DATASET RECORDS —
▽

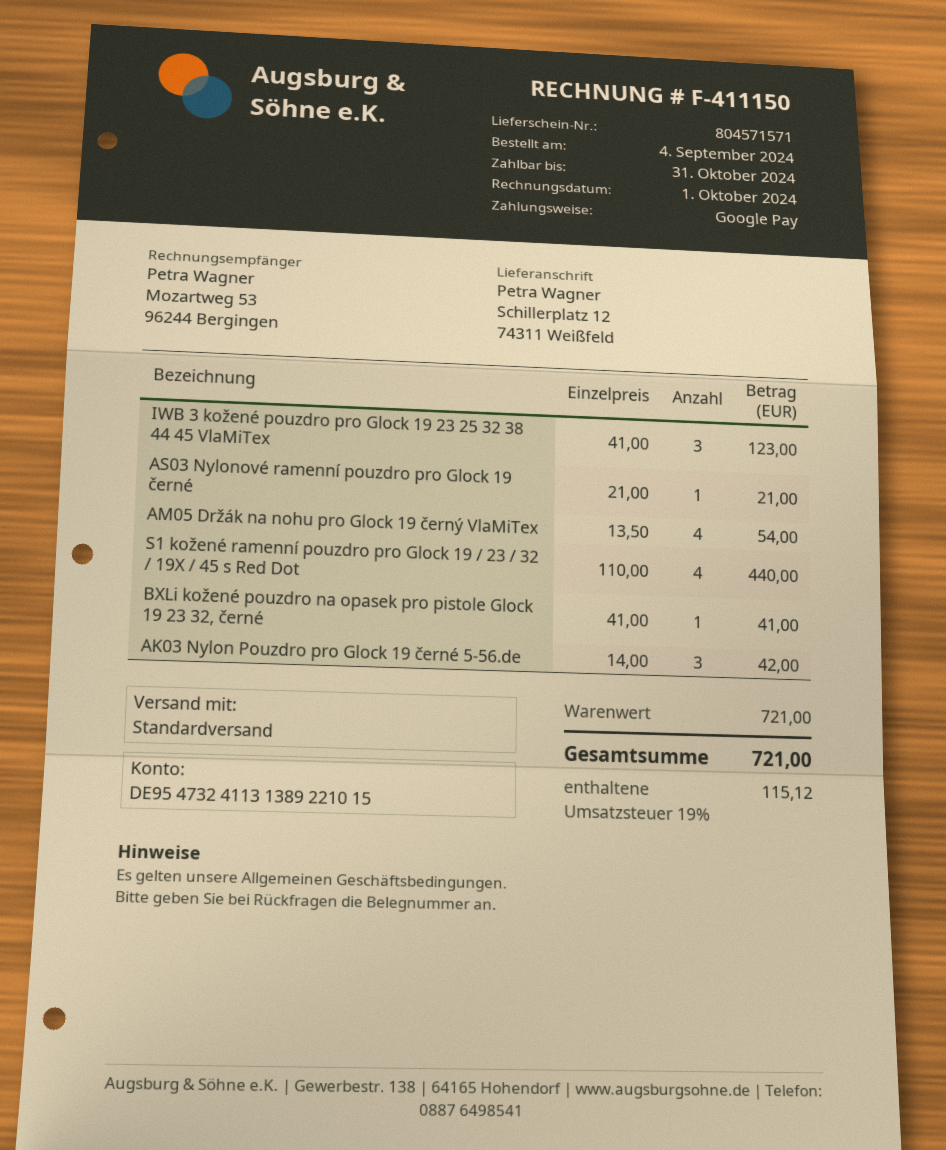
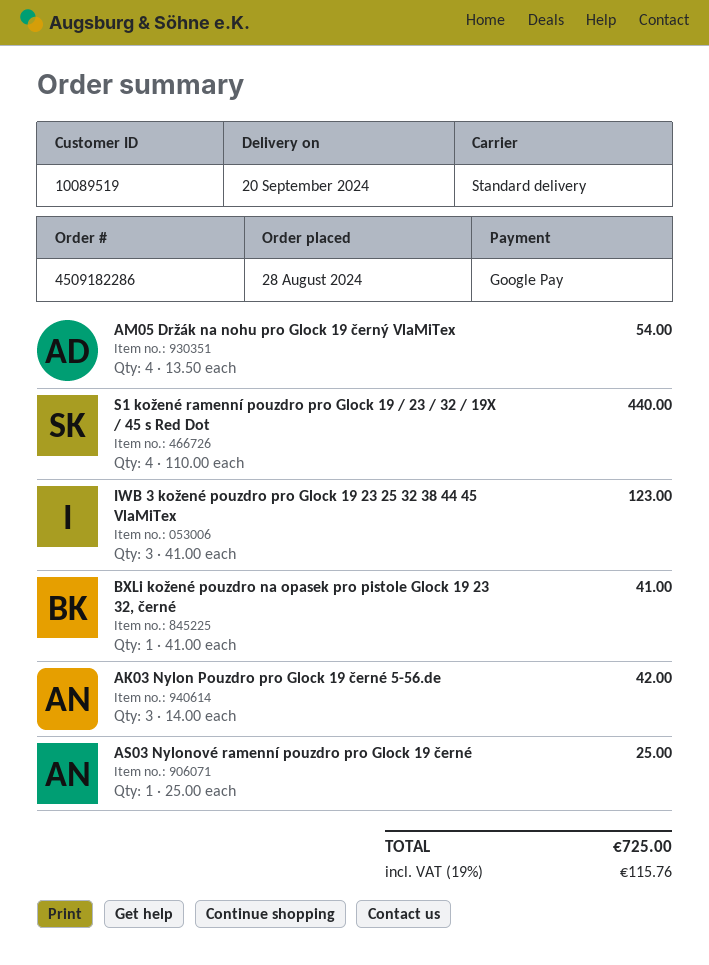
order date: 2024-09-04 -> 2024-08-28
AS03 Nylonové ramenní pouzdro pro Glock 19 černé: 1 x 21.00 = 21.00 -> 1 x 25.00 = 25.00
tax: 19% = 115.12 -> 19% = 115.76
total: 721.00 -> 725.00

△
▽

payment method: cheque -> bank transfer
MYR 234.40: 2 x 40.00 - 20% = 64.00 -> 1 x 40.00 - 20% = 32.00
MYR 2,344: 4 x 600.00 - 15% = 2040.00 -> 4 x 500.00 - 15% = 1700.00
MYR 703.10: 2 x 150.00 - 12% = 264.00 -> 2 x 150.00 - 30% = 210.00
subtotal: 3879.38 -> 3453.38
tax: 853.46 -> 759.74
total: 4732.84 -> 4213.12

△
▽

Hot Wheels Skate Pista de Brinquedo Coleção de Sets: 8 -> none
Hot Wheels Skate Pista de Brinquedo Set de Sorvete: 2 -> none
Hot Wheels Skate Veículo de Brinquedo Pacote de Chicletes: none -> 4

△

WHAT THE TASK ASKS — Select every line of the records holding the string "Skate".

TASK SOLUTION —
Hot Wheels Skate Pista de Brinquedo Coleção de Sets: 8 -> none
Hot Wheels Skate Pista de Brinquedo Set de Sorvete: 2 -> none
Hot Wheels Skate Veículo de Brinquedo Pacote de Chicletes: none -> 4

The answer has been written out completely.